The optimization module of SAM Professional offers constrained single-function multi-parameter optimization based on a mix of evolutionary algorithms and Simplex techniques. Constraints are dealt with by treating each
violation of a constraint as a penalty that is added to the original cost function. The software offers the
option to define own results from the standard set of results via an advanced formula parser. This option
is also used to define and add penalties.
Taking the initial design/topology as a starting point one can for example further improve the quality in
which the trajectory of a coupler point equals the target trajectory by changing the geometry of the
mechanism within pre-defined ranges. Or one can minimize the peak or RMS value of the driving torque
of a mechanism by adding a compensating mass and let SAM determine the optimal value of the mass
and its position within the allowable range. Just as in the case of the trajectory optimization one can
also specify a reference function and minimize the difference between the actual and the reference
function. When designing for example fitness equipment one is generally seeking a predefined force as
function of displacement.
The goal for optimization can be the minimization or maximization of a variety of properties (peak, RMS, average, ...) or the difference between the actual and the target behaviour of a mechanism, such as:
- Trajectory of a node (with of without prescribed timing)

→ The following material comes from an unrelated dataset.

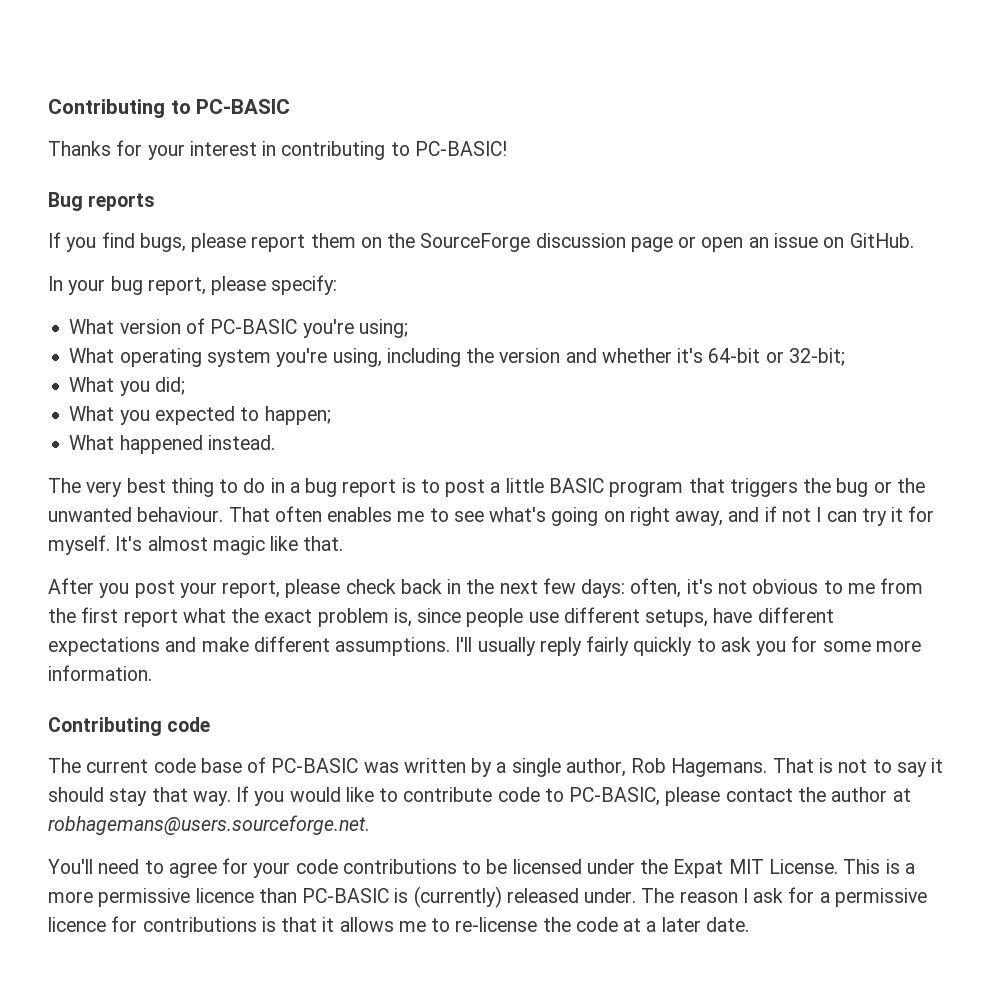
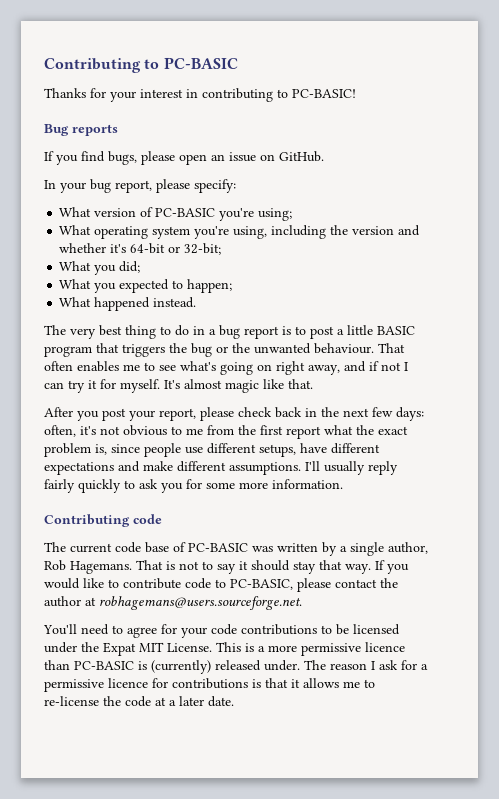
[251,233,697,252] report them on the SourceForge discussion page or -> (175, 158) none

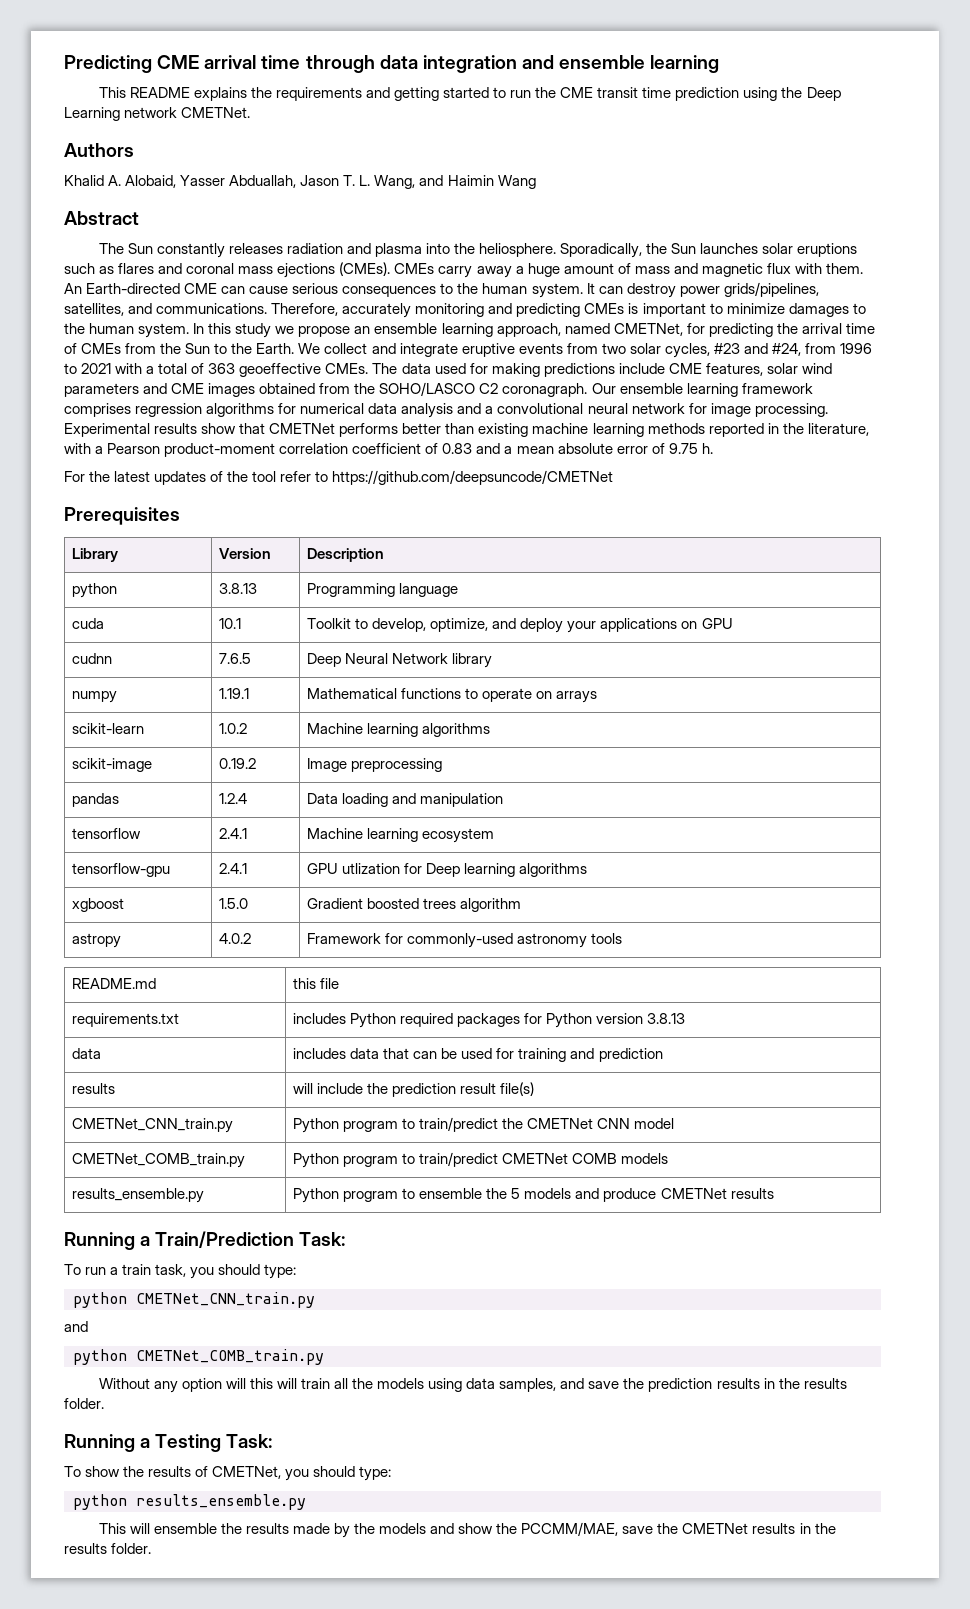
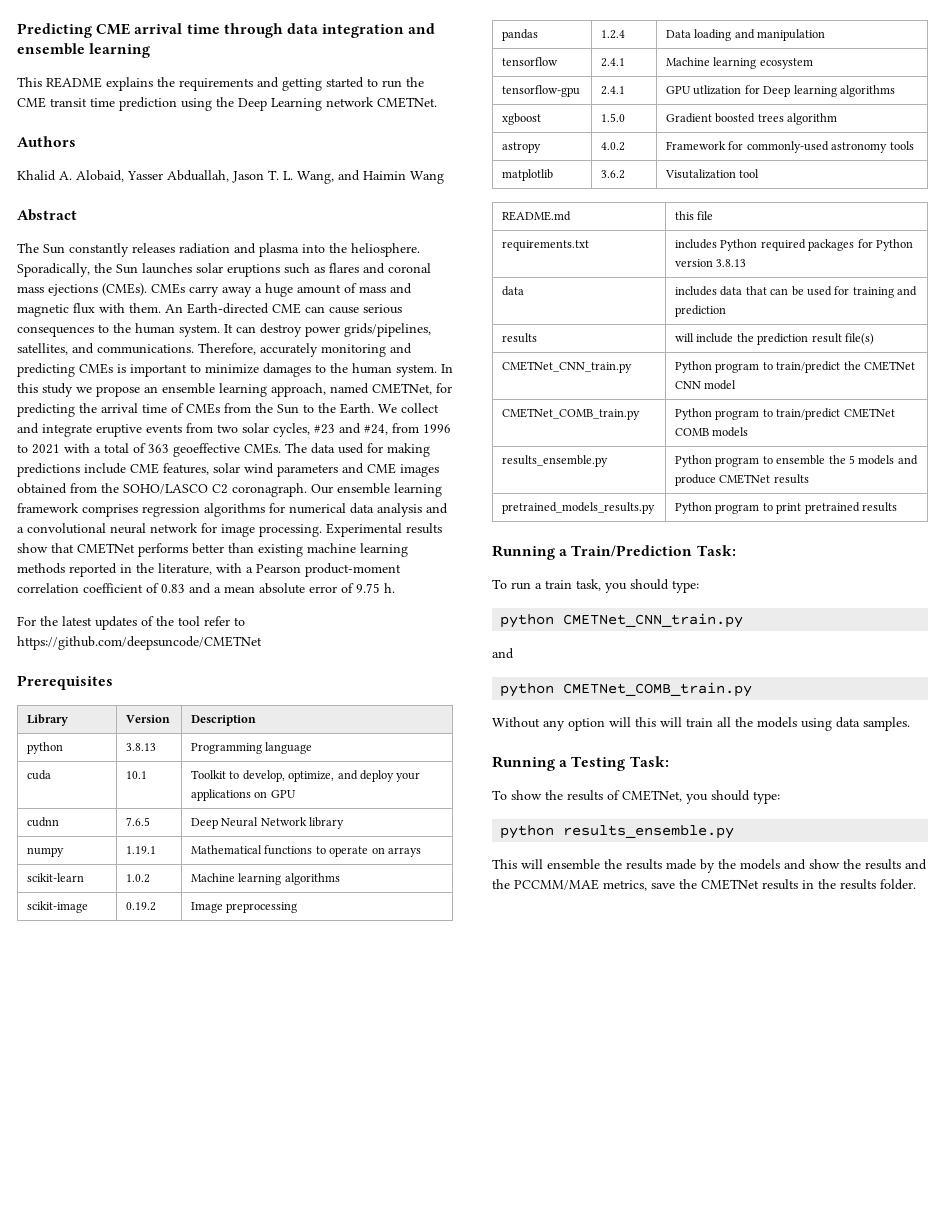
(623, 938) none -> [502,169,554,181] [601,170,626,179] [665,169,760,179] // matplotlib | 3.6.2 | Visutalization tool
(774, 1193) none -> [502,502,656,514] [675,502,897,514] // pretrained_models_results.py | Python program to print pretrained results
[499,1378,847,1392] [64,1398,104,1409] samples, and save the prediction results in the results folder. -> [863,717,910,731] samples.
[521,1522,619,1536] PCCMM/MAE, -> [865,859,927,870] [492,879,647,891] results and the PCCMM/MAE metrics,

- Any motion or force quantity (as function of time or another quantity)
SAM seeks the optimum by modifying the following properties within user-defined ranges:
- geometry of mechanism
- element properties, such mass, spring constant, transmission ratio, ...
The optimization process in SAM is based on a two step approach, consisting of:
- Exploration of the design space
- Optimization of a specific solution
First, the entire parameter space is explored globally using a combination of a pure Monte-Carlo technique and a so-called Evolutionary Algorithm, which is a optimization technique derived from Genetic Optimization. The top list of such a global exploration are shown in the Explore list box, which displays the value of the optimization function and the corresponding parameters. The individual with the best property is listed at the top.
Next, the designer can select one of the results from the Explore window and start a local optimization. This local search can be either based on a Simplex technique or on a Evolutionary Algorithm with a smaller parameter range centered around the selected solution.
The combination of a global exploration strategy and a local optimization strategy - with the designer in the loop for selecting the mechanism that is further optimized - is believed to give the best trade-off between speed and coverage of the design space. Alternatively, options can also be set in such a way, that a fully automated optimization is performed.